A multi-institutional pilot study of adjuvant docetaxel for patients with prostate cancer at high risk for relapse after radical prostatectomy.

The management of patients with high-risk, early-stage, prostate cancer represents a major challenge to all disciplines involved in the treatment of this common malignant neoplasm. A definition of the natural history of this disease-including the identification of key prognostic factors-and the availability of active systemic therapeutic modalities for patients with advanced disease are among the basic requirements needed to provide for early intervention in high-risk patients.
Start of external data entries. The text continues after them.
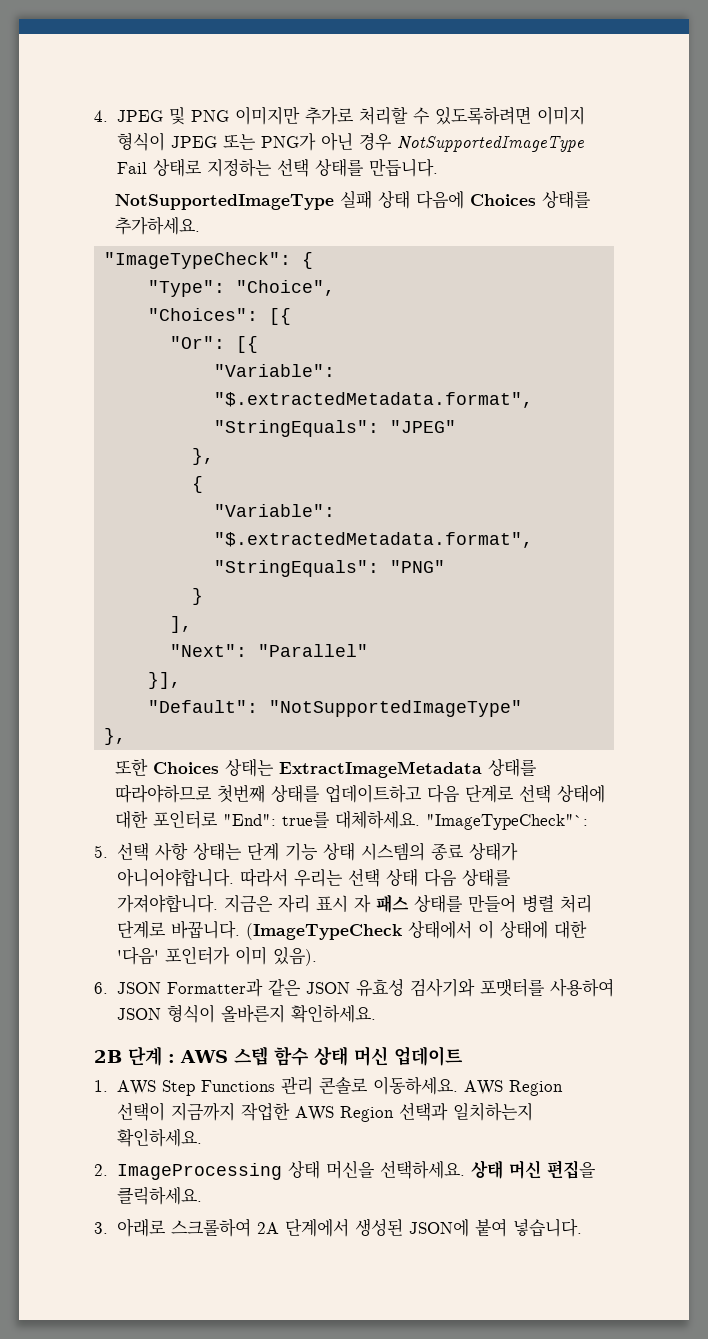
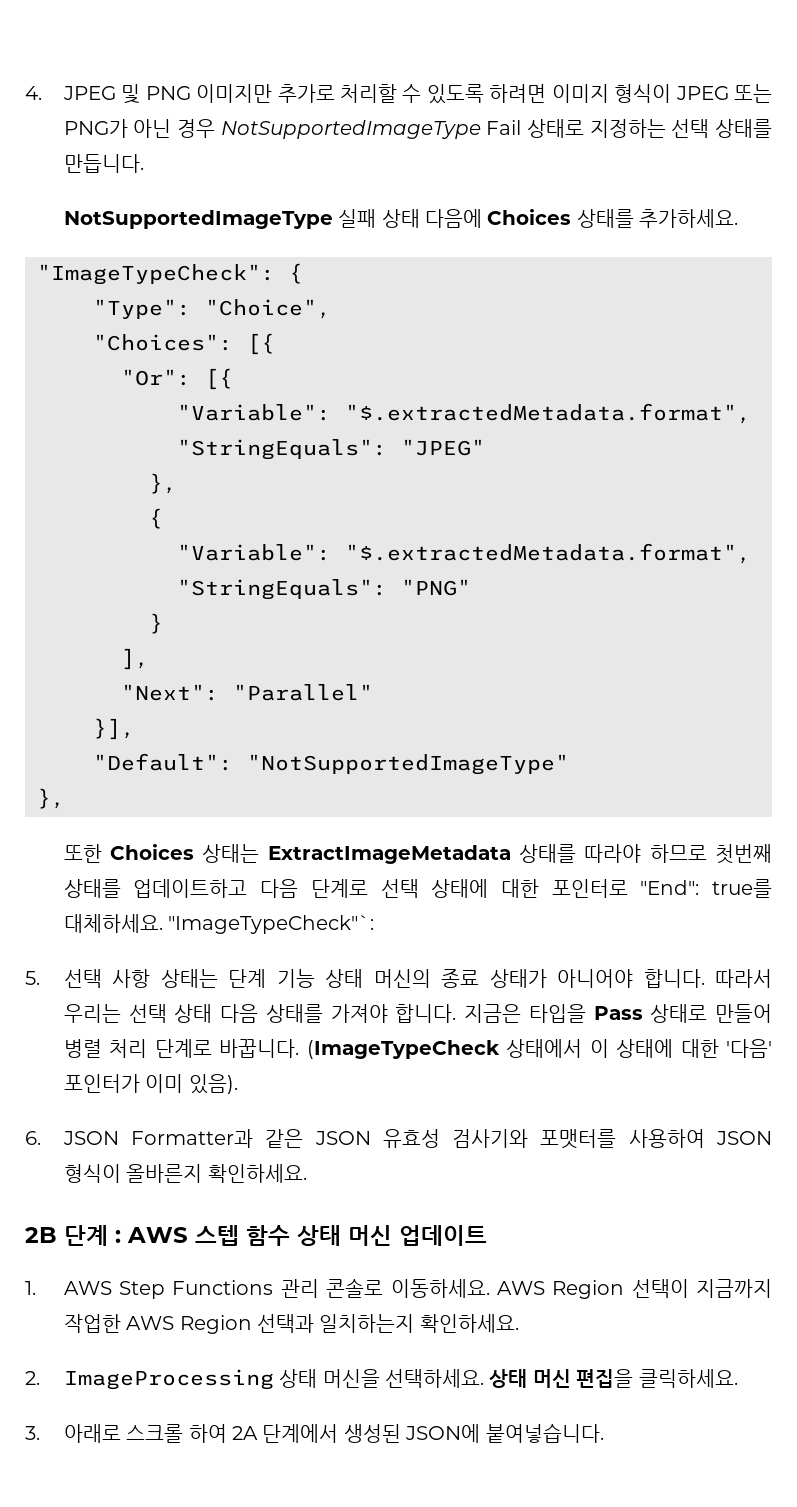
- 4. JPEG 및 PNG 이미지만 추가로 처리할 수 있도록하려면 이미지 형식이 JPEG 또는 PNG가 아닌 경우 NotSupportedImageType Fail 상태로 지정하는 선택 상태를 만듭니다.
+ 4. JPEG 및 PNG 이미지만 추가로 처리할 수 있도록 하려면 이미지 형식이 JPEG 또는 PNG가 아닌 경우 NotSupportedImageType Fail 상태로 지정하는 선택 상태를 만듭니다.
- 또한 Choices 상태는 ExtractImageMetadata 상태를 따라야하므로 첫번째 상태를 업데이트하고 다음 단계로 선택 상태에 대한 포인터로 "End": true를 대체하세요.
+ 또한 Choices 상태는 ExtractImageMetadata 상태를 따라야 하므로 첫번째 상태를 업데이트하고 다음 단계로 선택 상태에 대한 포인터로 "End": true를 대체하세요.
- 5. 선택 사항 상태는 단계 기능 상태 시스템의 종료 상태가 아니어야합니다.
+ 5. 선택 사항 상태는 단계 기능 상태 머신의 종료 상태가 아니어야 합니다.
- 따라서 우리는 선택 상태 다음 상태를 가져야합니다. 지금은 자리 표시 자 패스 상태를 만들어 병렬 처리 단계로 바꿉니다.
+ 따라서 우리는 선택 상태 다음 상태를 가져야 합니다. 지금은 타입을 Pass 상태로 만들어 병렬 처리 단계로 바꿉니다.
- 3. 아래로 스크롤하여 2A 단계에서 생성된 JSON에 붙여 넣습니다.
+ 3. 아래로 스크롤 하여 2A 단계에서 생성된 JSON에 붙여넣습니다.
Several cytotoxic chemotherapy regimens have demonstrated significant antitumor effects in patients with hormone-refractory disease. Docetaxel (Taxotere(R), Aventis Pharmaceuticals, Bridgewater, NJ), a widely used taxane with broad antitumor activity, likely represents the most active single agent in prostate cancer treatment. Current data indicate that 40%-60% of patients treated with docetaxel have exhibited evidence of benefit from treatment with docetaxel, both alone and in combination with estramustine, with acceptable toxicity. In this review we describe a pilot study that is currently entering patients at high risk for relapse after radical prostatectomy. This study was designed to evaluate the safety, feasibility, and preliminary efficacy of docetaxel given postoperatively for 6 months. The main study endpoint is time-to-biochemical-relapse, which will be assessed against a matched group of historical controls.